So with this delayed post, you will find that I have been sick. It has been fun. Not really. I have been managing work and the final projects due for school. Why didn’t I call out of work? Because unless I’m dying I go to work. I think everyone was ready to kill me as I tried to talk at the drive-thru and started coughing or losing my voice. But, I suffered through on allergy and cough meds. Until I couldn’t. I did end up going to the doctor and getting “the good stuff” also known as an antibiotic and cough meds. The day after I started them my voice was back and they all let me work the drive-thru again…until I had to yell because someone couldn’t hear me. See, my voice does this thing where as I get louder my pitch goes higher. I can’t help it. I still can’t be heard and everyone at work starts complaining because my voice at that pitch is grating. Then I turn to someone else and they take over. I know this, I don’t take it personally because my sister does the same and it does start hurting your ears.
Anyway, back to the topic at hand. I managed to get my article done on Saturday and turned in. My drawing final needed more work, but it wasn’t terrible. I ended up staying in bed all day Sunday and doing nothing because I needed it. I needed to survive Monday at work.
Monday rolled around and I worked a long shift. I got home and pulled out my sketch pad, erasers, pencils, and charcoal. I would draw and stop to cough. Draw and cough. Draw and cough. After an hour I had a pretty good drawing and couldn’t go anymore.
Tuesday came and I had a shorter shift. I spent ten minutes making minor adjustments and that was it. I was done. I took my picture of it and hit submit, did my discussion comments, and passed out in bed.

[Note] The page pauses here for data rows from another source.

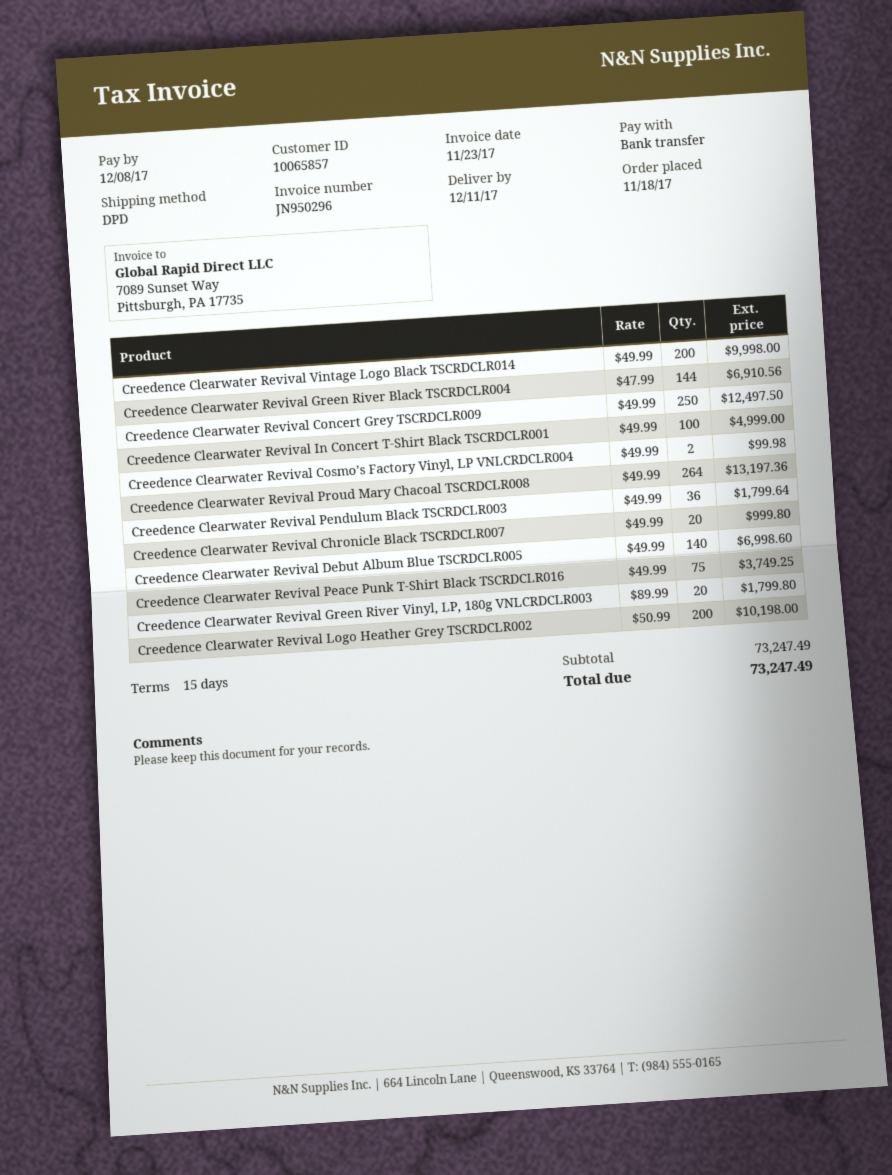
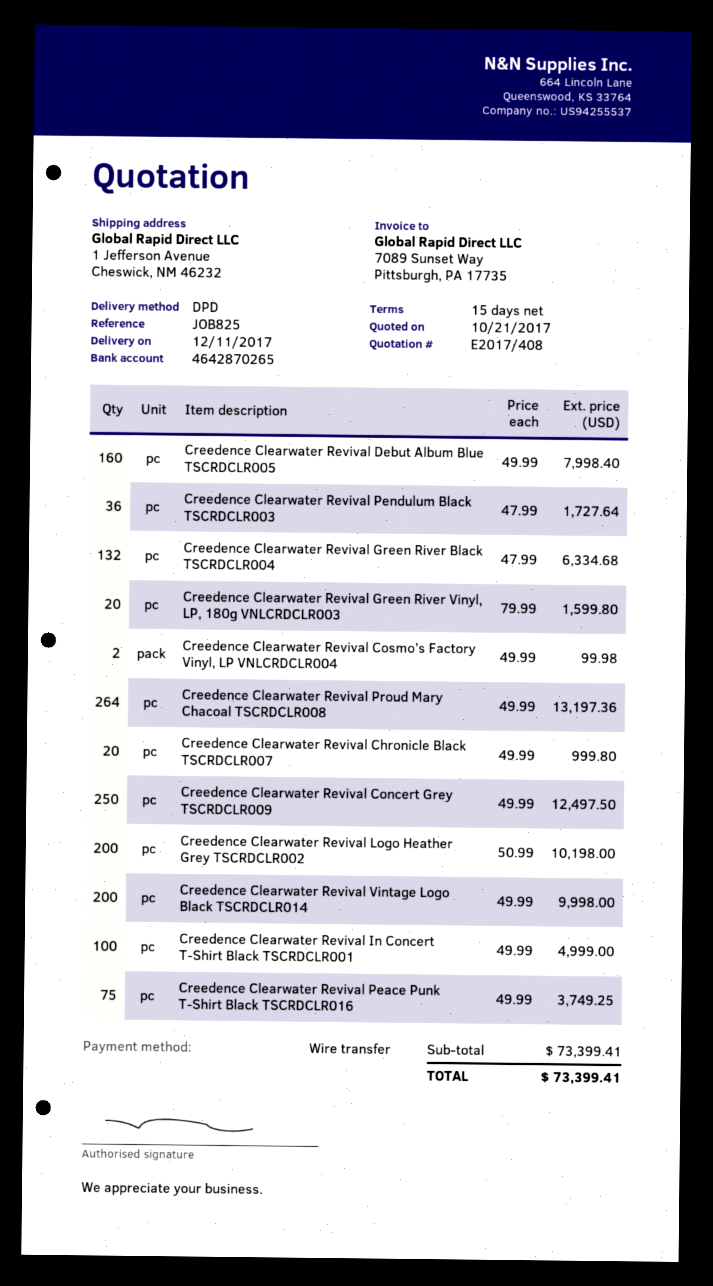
Creedence Clearwater Revival Green River Black TSCRDCLR004: 144 x 47.99 = 6910.56 -> 132 x 47.99 = 6334.68
Creedence Clearwater Revival Pendulum Black TSCRDCLR003: 36 x 49.99 = 1799.64 -> 36 x 47.99 = 1727.64
Creedence Clearwater Revival Debut Album Blue TSCRDCLR005: 140 x 49.99 = 6998.60 -> 160 x 49.99 = 7998.40
Creedence Clearwater Revival Green River Vinyl, LP, 180g VNLCRDCLR003: 20 x 89.99 = 1799.80 -> 20 x 79.99 = 1599.80
subtotal: 73247.49 -> 73399.41
total: 73247.49 -> 73399.41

I was done. After eight weeks of two classes I struggled in because they were both outside of my comfort zone I was able to close the book on them and move on. I felt like a huge weight had been lifted. I could sleep and not worry about those two classes again.
How did I do all this? Well, I just did it. There are things in life I’ve learned to just suck it up, get it done, and move on. If I don’t and let everything that went wrong consume me I’ll never get anywhere. I managed to get an assignment turned in while I was sick with Covid and get an “A” in the class. I have too much going on in my life to let things like being sick stop me. Have there been times where pushing through has bitten me in the behind? Plenty of times. But, I’m still here and still pushing through. If I let life consume me I’ll never get anywhere.
Just a little side note, I’m not saying work yourself to death. If you’re sick get better and all that. Don’t ignore a heart attack or something because I said I pushed through a virus. I had suspected pneumonia a few months ago when a lung wasn’t working well and actually did stop school and missed work because I felt like I was dying.